Sonsonate - City of El Salvador
Sonsonate, the capital of the department of Sonsonate, El Salvador; on the river Sensunapan and the railway from San Salvador to the Pacific port of Acajutla, 21 km south. Pop.
Sonsonate was the centre of a rich agricultural district, and one of the busiest manufacturing towns in the republic. It produced cotton cloth, pottery, mats and baskets, boots and shoes, sugar, starch, cigars and spirits. Through Acajutla it exported coffee and sugar, and imported grain for distribution to all parts of the country.
The most cultivated agricultural products are the basic grains, coffee, cotton, sugar cane, coconut, fruits, balsam trees, palm, tulle, and orchard plants.
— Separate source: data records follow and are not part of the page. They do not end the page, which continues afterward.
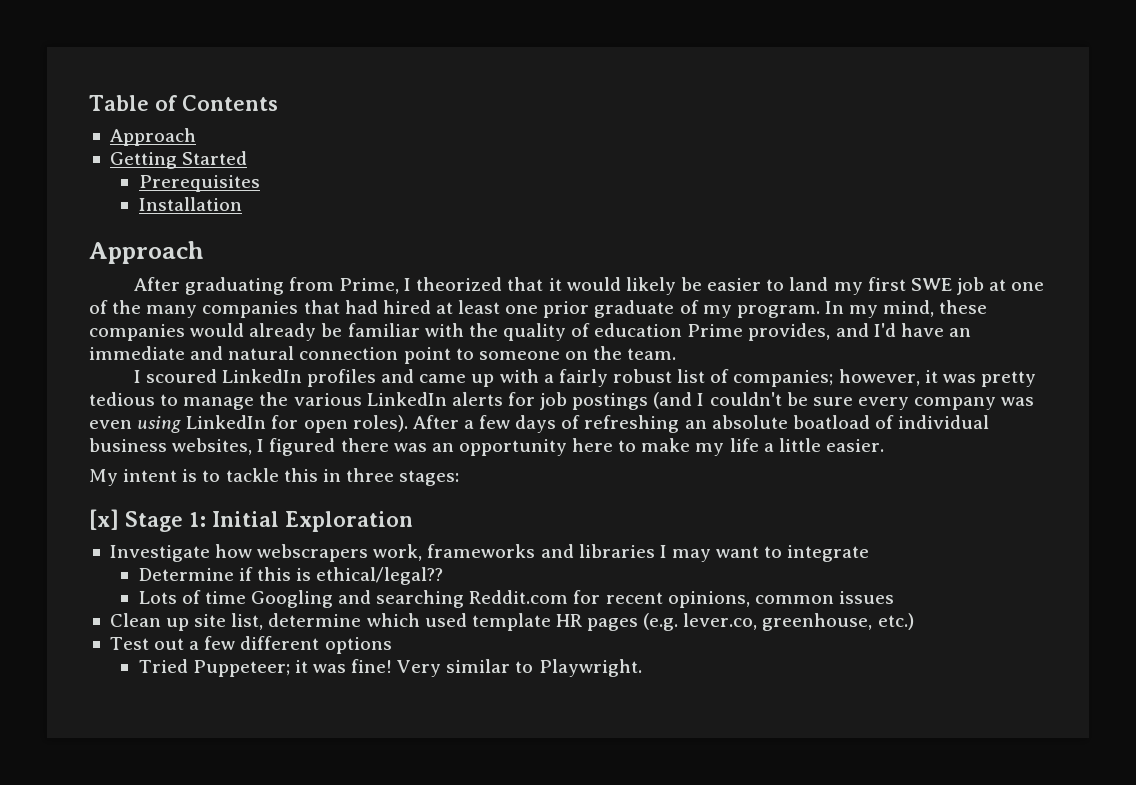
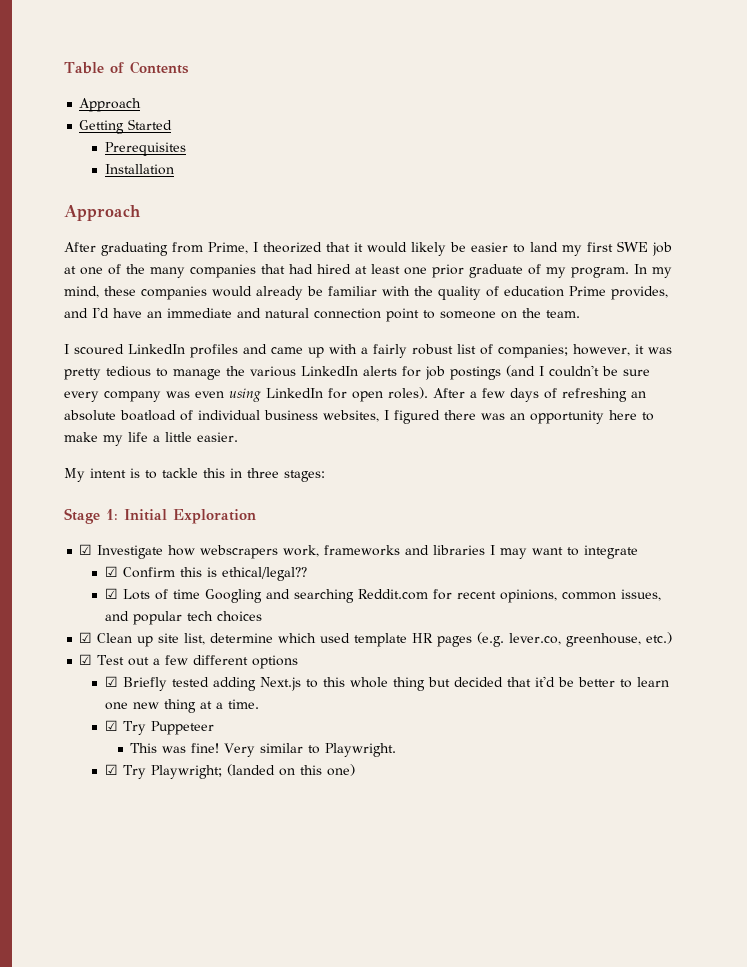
- [x] Stage 1: Initial Exploration
+ Stage 1: Initial Exploration
- Investigate how webscrapers work, frameworks and libraries I may want to integrate
+ ☑ Investigate how webscrapers work, frameworks and libraries I may want to integrate
- Determine if this is ethical/legal??
+ ☑ Confirm this is ethical/legal??
- Lots of time Googling and searching Reddit.com for recent opinions, common issues
- Clean up site list, determine which used template HR pages (e.g. lever.co, greenhouse, etc.)
+ ☑ Lots of time Googling and searching Reddit.com for recent opinions, common issues, and popular tech choices
+ ☑ Clean up site list, determine which used template HR pages (e.g. lever.co, greenhouse, etc.)
- Test out a few different options
+ ☑ Test out a few different options
- Tried Puppeteer; it was fine!
+ ☑ Briefly tested adding Next.js to this whole thing but decided that it'd be better to learn one new thing at a time.
+ ☑ Try Puppeteer
+ This was fine!
+ ☑ Try Playwright; (landed on this one)

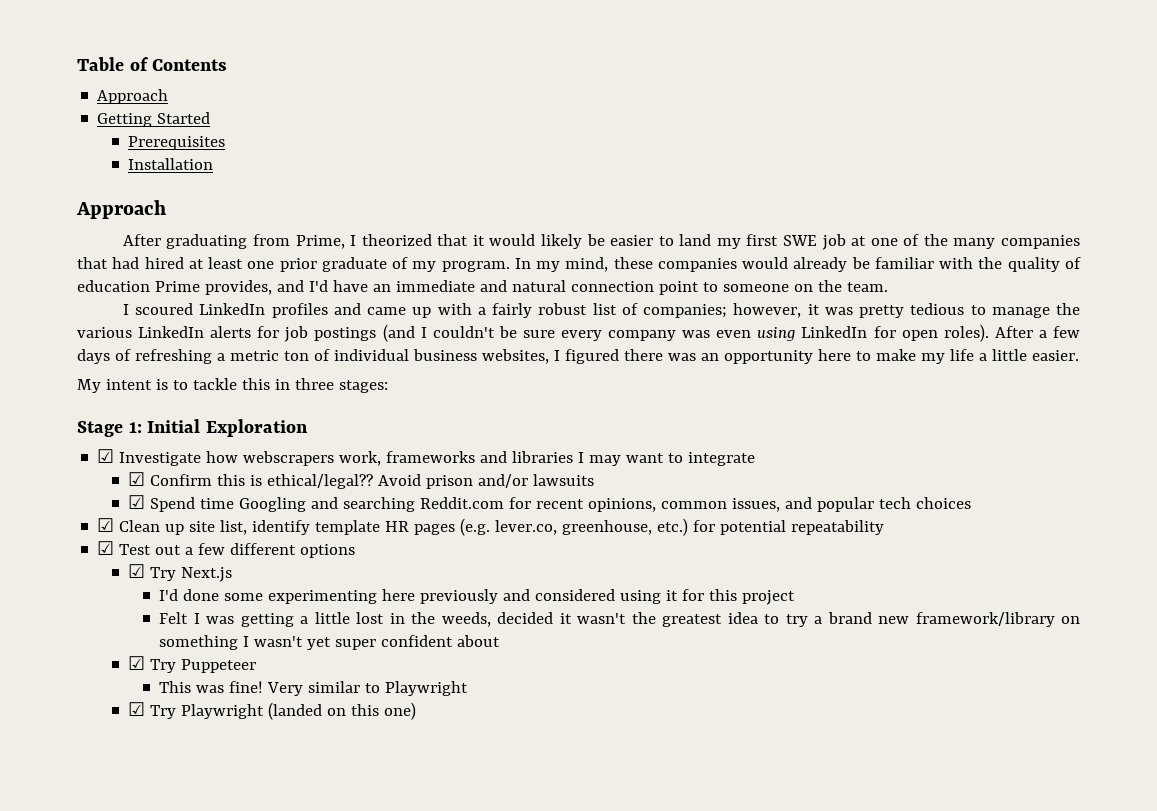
- After a few days of refreshing an absolute boatload of individual business websites, I figured there was an opportunity here to make my life a little easier.
+ After a few days of refreshing a metric ton of individual business websites, I figured there was an opportunity here to make my life a little easier.
- ☑ Confirm this is ethical/legal??
- ☑ Lots of time Googling and searching Reddit.com for recent opinions, common issues, and popular tech choices
+ ☑ Confirm this is ethical/legal?? Avoid prison and/or lawsuits
+ ☑ Spend time Googling and searching Reddit.com for recent opinions, common issues, and popular tech choices
- ☑ Clean up site list, determine which used template HR pages (e.g. lever.co, greenhouse, etc.)
+ ☑ Clean up site list, identify template HR pages (e.g. lever.co, greenhouse, etc.) for potential repeatability
- ☑ Briefly tested adding Next.js to this whole thing but decided that it'd be better to learn one new thing at a time.
+ ☑ Try Next.js
+ I'd done some experimenting here previously and considered using it for this project
+ Felt I was getting a little lost in the weeds, decided it wasn't the greatest idea to try a brand new framework/library on something I wasn't yet super confident about
- Very similar to Playwright.
- ☑ Try Playwright; (landed on this one)
+ Very similar to Playwright
+ ☑ Try Playwright (landed on this one)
It is located at 65 Kilometers of San Salvador and at a height of 225 meters. It is in the margins of Centzunat, Sensunapan, or Grande River of Sonsonate. It is joined to the capital and Port of Acajutla through modern highways, as well as to Santa Ana and Ahuachapán.
In the park “Rafael Campos”, a column with the marble bust of the ex-president Rafael Campos was erected in 1913. He was called the “Salvadoran Aristides”. During his administration, the first map of El Salvador was raised. The national army, under the command of General Ramón Belloso, fought and defeated the filibusters of General William Walker in the battles of Masaya and Granada, in Nicaragua.
Sonsonate is a corruption of Centzunat, slang in pipil that means: Big River and literally “Four hundred waters”.
Among the most remarkable manufacturing industries are those of dairy products, panela, sugar, tiles and bricks of mud, clothes, footwear, candles, soaps, and leather articles. Coconut trees are plentiful in the suburbs and thus the epithet of “The city of the palms”, name with which is known poetically. Their average annual temperature is of 25 0C.